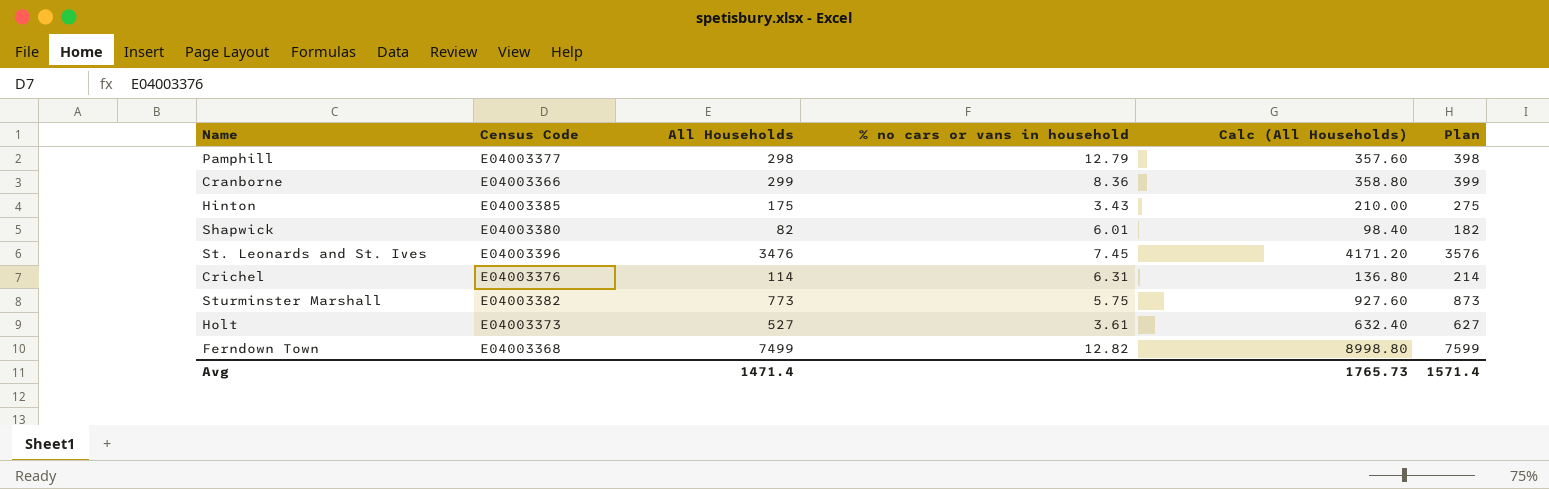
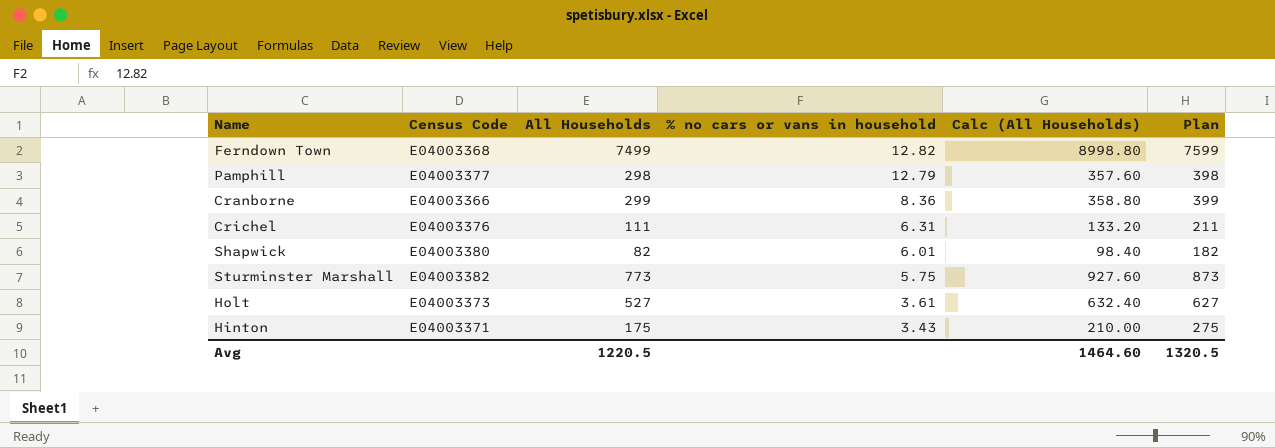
row order: none -> % no cars or vans in household descending
row St. Leonards and St. Ives: E04003396 | 3476 | 7.45 | 4171.20 | 3576 -> none
Crichel | All Households: 114 -> 111
Crichel | Calc (All Households): 136.80 -> 133.20
Crichel | Plan: 214 -> 211
Hinton | Census Code: E04003385 -> E04003371
Avg | All Households: 1471.4 -> 1220.5
Avg | Calc (All Households): 1765.73 -> 1464.60
Avg | Plan: 1571.4 -> 1320.5

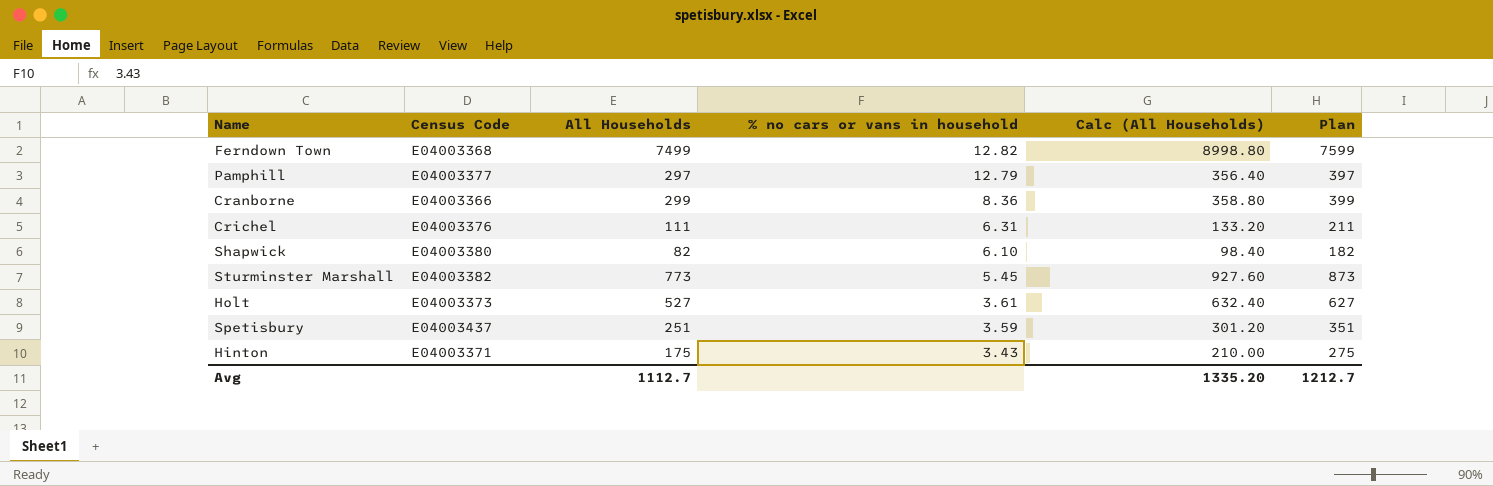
Pamphill | All Households: 298 -> 297
Pamphill | Calc (All Households): 357.60 -> 356.40
Pamphill | Plan: 398 -> 397
Shapwick | % no cars or vans in household: 6.01 -> 6.10
Sturminster Marshall | % no cars or vans in household: 5.75 -> 5.45
row Spetisbury: none -> E04003437 | 251 | 3.59 | 301.20 | 351
Avg | All Households: 1220.5 -> 1112.7
Avg | Calc (All Households): 1464.60 -> 1335.20
Avg | Plan: 1320.5 -> 1212.7

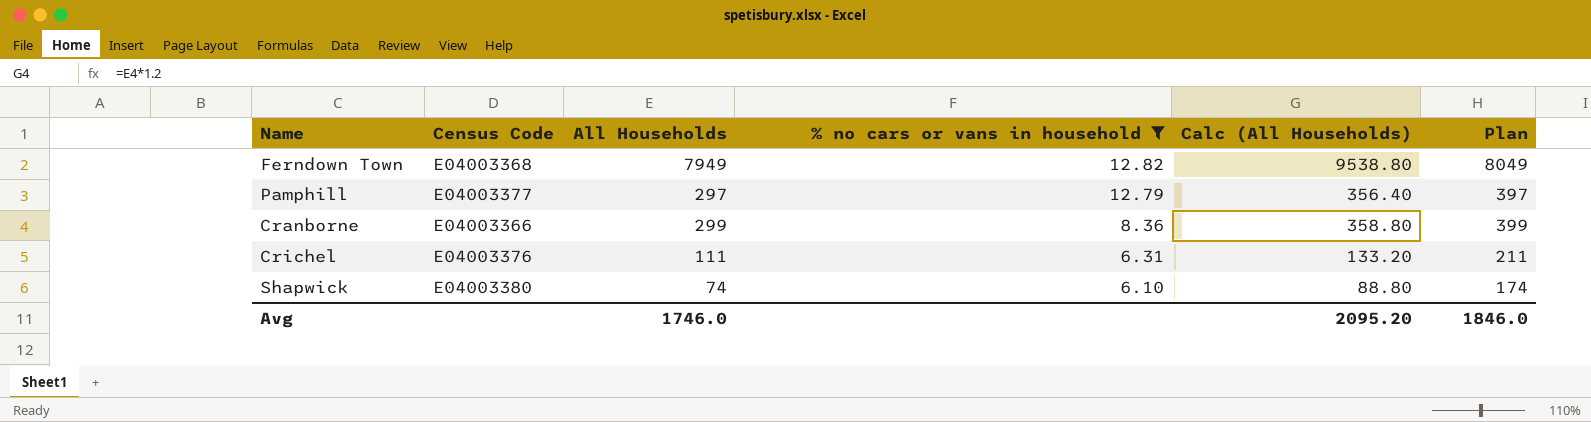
filter: none -> % no cars or vans in household >= 6.10
Ferndown Town | All Households: 7499 -> 7949
Ferndown Town | Calc (All Households): 8998.80 -> 9538.80
Ferndown Town | Plan: 7599 -> 8049
Shapwick | All Households: 82 -> 74
Shapwick | Calc (All Households): 98.40 -> 88.80
Shapwick | Plan: 182 -> 174
Avg | All Households: 1112.7 -> 1746.0
Avg | Calc (All Households): 1335.20 -> 2095.20
Avg | Plan: 1212.7 -> 1846.0

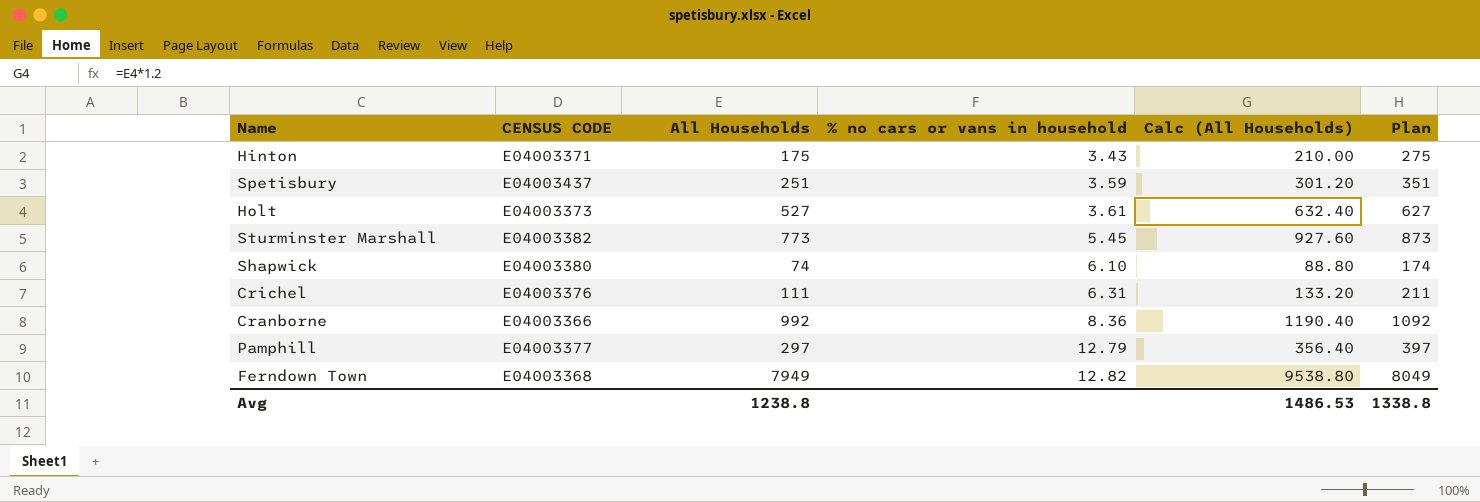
filter: % no cars or vans in household >= 6.10 -> none
row order: % no cars or vans in household descending -> % no cars or vans in household ascending
column name: Census Code -> CENSUS CODE
Cranborne | All Households: 299 -> 992
Cranborne | Calc (All Households): 358.80 -> 1190.40
Cranborne | Plan: 399 -> 1092
Avg | All Households: 1746.0 -> 1238.8
Avg | Calc (All Households): 2095.20 -> 1486.53
Avg | Plan: 1846.0 -> 1338.8

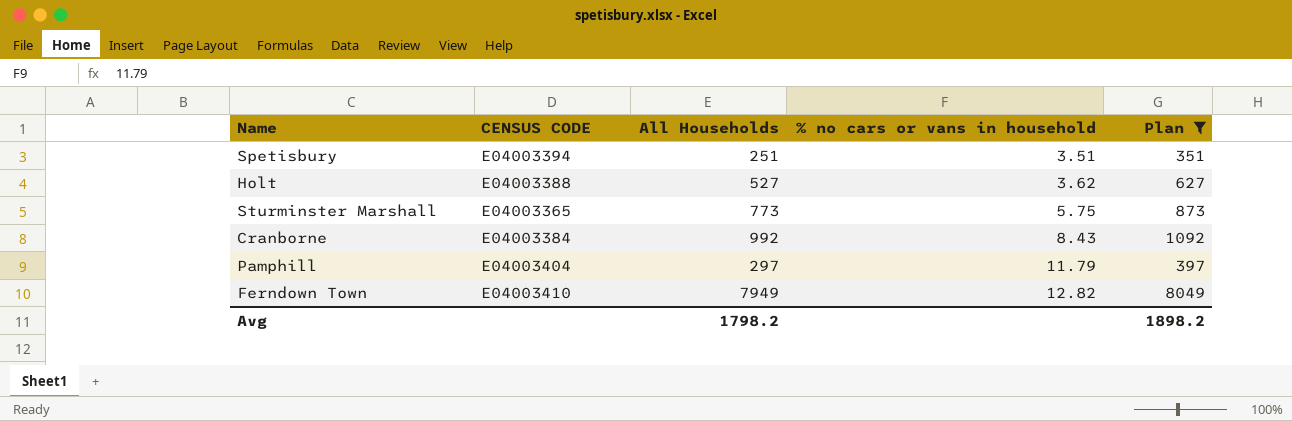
filter: none -> Plan >= 351
column Calc (All Households) | formula: [All Households] * 1.2 -> none
Spetisbury | CENSUS CODE: E04003437 -> E04003394
Spetisbury | % no cars or vans in household: 3.59 -> 3.51
Holt | CENSUS CODE: E04003373 -> E04003388
Holt | % no cars or vans in household: 3.61 -> 3.62
Sturminster Marshall | CENSUS CODE: E04003382 -> E04003365
Sturminster Marshall | % no cars or vans in household: 5.45 -> 5.75
Cranborne | CENSUS CODE: E04003366 -> E04003384
Cranborne | % no cars or vans in household: 8.36 -> 8.43
Pamphill | CENSUS CODE: E04003377 -> E04003404
Pamphill | % no cars or vans in household: 12.79 -> 11.79
Ferndown Town | CENSUS CODE: E04003368 -> E04003410
Avg | All Households: 1238.8 -> 1798.2
Avg | Plan: 1338.8 -> 1898.2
.....
Scan the entries above for the word "Crichel" and collect each line holding it.

Crichel | All Households: 114 -> 111
Crichel | Calc (All Households): 136.80 -> 133.20
Crichel | Plan: 214 -> 211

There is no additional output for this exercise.